== Segment start ==

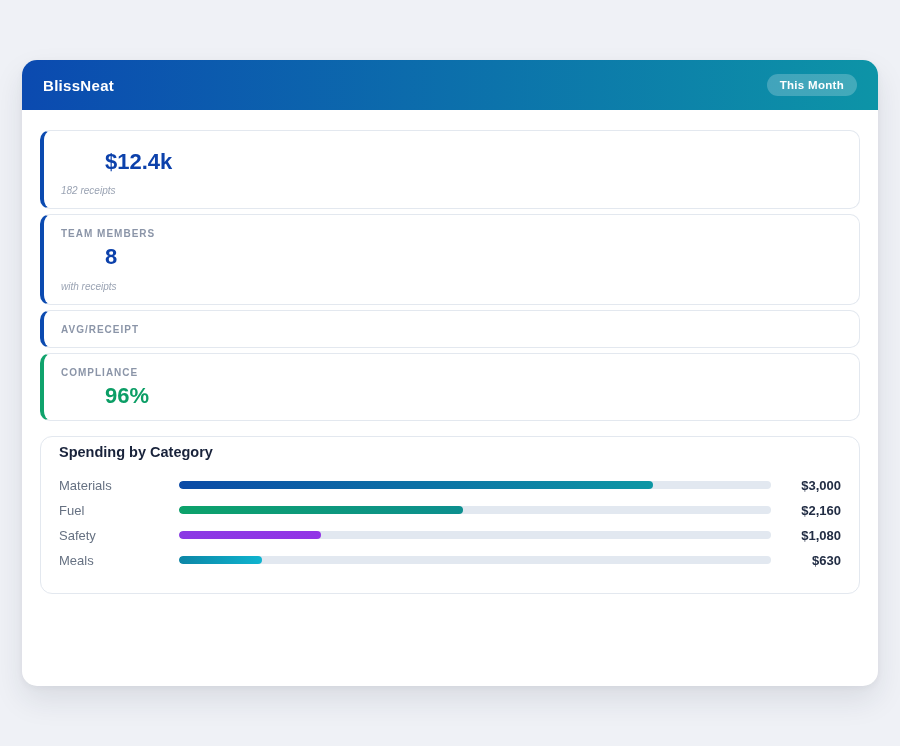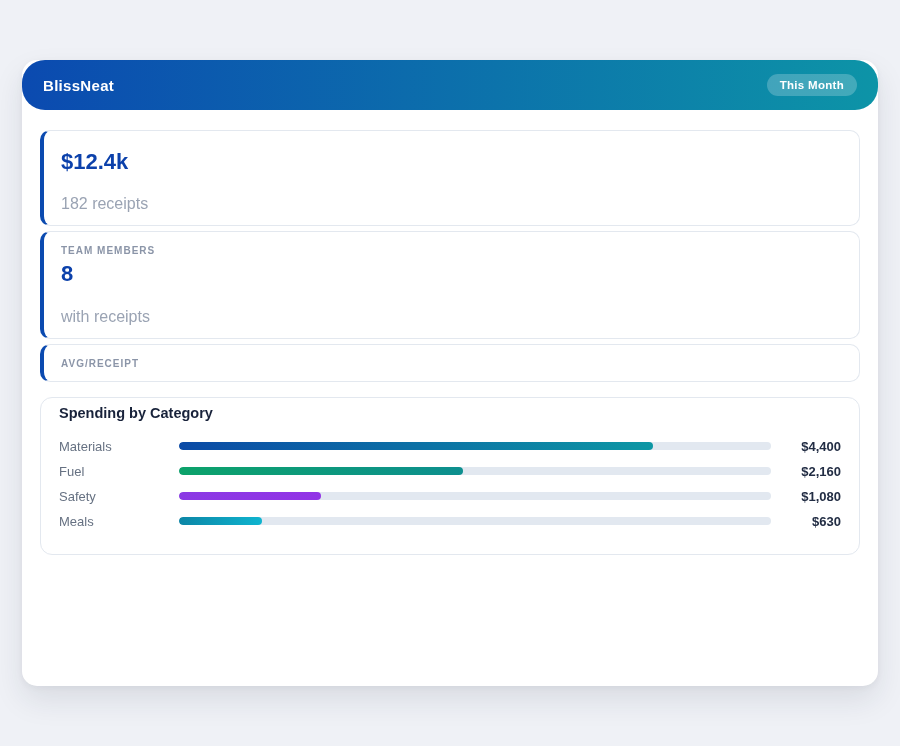--- a/index.html
+++ b/index.html
@@ -62,25 +62,27 @@
     font-weight:bold;
     letter-spacing:1px;
     color:#8b95a8;
     text-transform:uppercase;
   }
   .stat-value {
     font-size:22px;
     font-weight:bold;
     margin-top:5px;
     line-height:1.15;
+    margin-left:44px;
   }
   .stat-sub {
-    font-size:16px;
+    font-size:10px;
     color:#9aa3b3;
-    margin-top:21px;
+    margin-top:11px;
+    font-style:italic;
   }
   .stat-sub:empty { display:none; }
   .section-card {
     margin-top:15px;
     background:#ffffff;
     border:1px solid #e3e8ef;
     border-radius:12px;
     padding:7px 18px 20px 18px;
   }
   .section-title {
@@ -118,21 +120,21 @@
     font-size:13px;
     font-weight:bold;
     color:#222d44;
     margin-left:8px;
   }
 </style>
 </head>
 <body>
 
 <div class="app-card">
-  <div class="app-header" style="background: linear-gradient(90deg, rgb(11, 74, 176) 0%, rgb(13, 148, 167) 100%); border-radius: 23px;">
+  <div class="app-header" style="background: linear-gradient(90deg, rgb(11, 74, 176) 0%, rgb(13, 148, 167) 100%);">
     <div class="app-title">BlissNeat</div>
     <button class="period-badge">This Month</button>
   </div>
 
   <div class="content">
     <div id="stats-list">
   <div class="stat-card" style="border-left-color: rgb(11, 74, 176);">
     <div class="stat-value" style="color: rgb(12, 65, 171);">$12.4k</div>
     <div class="stat-sub">182 receipts</div>
   </div>
@@ -141,31 +143,36 @@
     <div class="stat-label">TEAM MEMBERS</div>
     <div class="stat-value" style="color: rgb(12, 65, 171);">8</div>
     <div class="stat-sub">with receipts</div>
   </div>
 
   <div class="stat-card" style="border-left-color: rgb(11, 74, 176);">
     <div class="stat-label">AVG/RECEIPT</div>
 
   </div>
 
+  <div class="stat-card" style="border-left-color: rgb(16, 163, 108);">
+    <div class="stat-label">COMPLIANCE</div>
+    <div class="stat-value" style="color: rgb(12, 158, 102);">96%</div>
+
+  </div>
 </div>
 
     <div class="section-card">
       <div class="section-title">Spending by Category</div>
       <div id="bars-list">
   <div class="bar-row">
     <div class="bar-label">Materials</div>
     <div class="bar-track" style="background: rgb(226, 232, 240);">
       <div class="bar-fill" style="width: 80%; background: linear-gradient(90deg, rgb(11, 74, 166) 0%, rgb(13, 151, 164) 100%);"></div>
     </div>
-    <div class="bar-value">$4,400</div>
+    <div class="bar-value">$3,000</div>
   </div>
 
 
   <div class="bar-row">
     <div class="bar-label">Fuel</div>
     <div class="bar-track" style="background: rgb(226, 232, 240);">
       <div class="bar-fill" style="width: 48%; background: linear-gradient(90deg, rgb(12, 162, 106) 0%, rgb(13, 143, 143) 100%);"></div>
     </div>
     <div class="bar-value">$2,160</div>
   </div>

== Segment end ==

== REQUIREMENT ==
What you return must match the records above exactly, minus any images.

== OUTPUT ==
--- a/index.html
+++ b/index.html
@@ -62,25 +62,27 @@
     font-weight:bold;
     letter-spacing:1px;
     color:#8b95a8;
     text-transform:uppercase;
   }
   .stat-value {
     font-size:22px;
     font-weight:bold;
     margin-top:5px;
     line-height:1.15;
+    margin-left:44px;
   }
   .stat-sub {
-    font-size:16px;
+    font-size:10px;
     color:#9aa3b3;
-    margin-top:21px;
+    margin-top:11px;
+    font-style:italic;
   }
   .stat-sub:empty { display:none; }
   .section-card {
     margin-top:15px;
     background:#ffffff;
     border:1px solid #e3e8ef;
     border-radius:12px;
     padding:7px 18px 20px 18px;
   }
   .section-title {
@@ -118,21 +120,21 @@
     font-size:13px;
     font-weight:bold;
     color:#222d44;
     margin-left:8px;
   }
 </style>
 </head>
 <body>
 
 <div class="app-card">
-  <div class="app-header" style="background: linear-gradient(90deg, rgb(11, 74, 176) 0%, rgb(13, 148, 167) 100%); border-radius: 23px;">
+  <div class="app-header" style="background: linear-gradient(90deg, rgb(11, 74, 176) 0%, rgb(13, 148, 167) 100%);">
     <div class="app-title">BlissNeat</div>
     <button class="period-badge">This Month</button>
   </div>
 
   <div class="content">
     <div id="stats-list">
   <div class="stat-card" style="border-left-color: rgb(11, 74, 176);">
     <div class="stat-value" style="color: rgb(12, 65, 171);">$12.4k</div>
     <div class="stat-sub">182 receipts</div>
   </div>
@@ -141,31 +143,36 @@
     <div class="stat-label">TEAM MEMBERS</div>
     <div class="stat-value" style="color: rgb(12, 65, 171);">8</div>
     <div class="stat-sub">with receipts</div>
   </div>
 
   <div class="stat-card" style="border-left-color: rgb(11, 74, 176);">
     <div class="stat-label">AVG/RECEIPT</div>
 
   </div>
 
+  <div class="stat-card" style="border-left-color: rgb(16, 163, 108);">
+    <div class="stat-label">COMPLIANCE</div>
+    <div class="stat-value" style="color: rgb(12, 158, 102);">96%</div>
+
+  </div>
 </div>
 
     <div class="section-card">
       <div class="section-title">Spending by Category</div>
       <div id="bars-list">
   <div class="bar-row">
     <div class="bar-label">Materials</div>
     <div class="bar-track" style="background: rgb(226, 232, 240);">
       <div class="bar-fill" style="width: 80%; background: linear-gradient(90deg, rgb(11, 74, 166) 0%, rgb(13, 151, 164) 100%);"></div>
     </div>
-    <div class="bar-value">$4,400</div>
+    <div class="bar-value">$3,000</div>
   </div>
 
 
   <div class="bar-row">
     <div class="bar-label">Fuel</div>
     <div class="bar-track" style="background: rgb(226, 232, 240);">
       <div class="bar-fill" style="width: 48%; background: linear-gradient(90deg, rgb(12, 162, 106) 0%, rgb(13, 143, 143) 100%);"></div>
     </div>
     <div class="bar-value">$2,160</div>
   </div>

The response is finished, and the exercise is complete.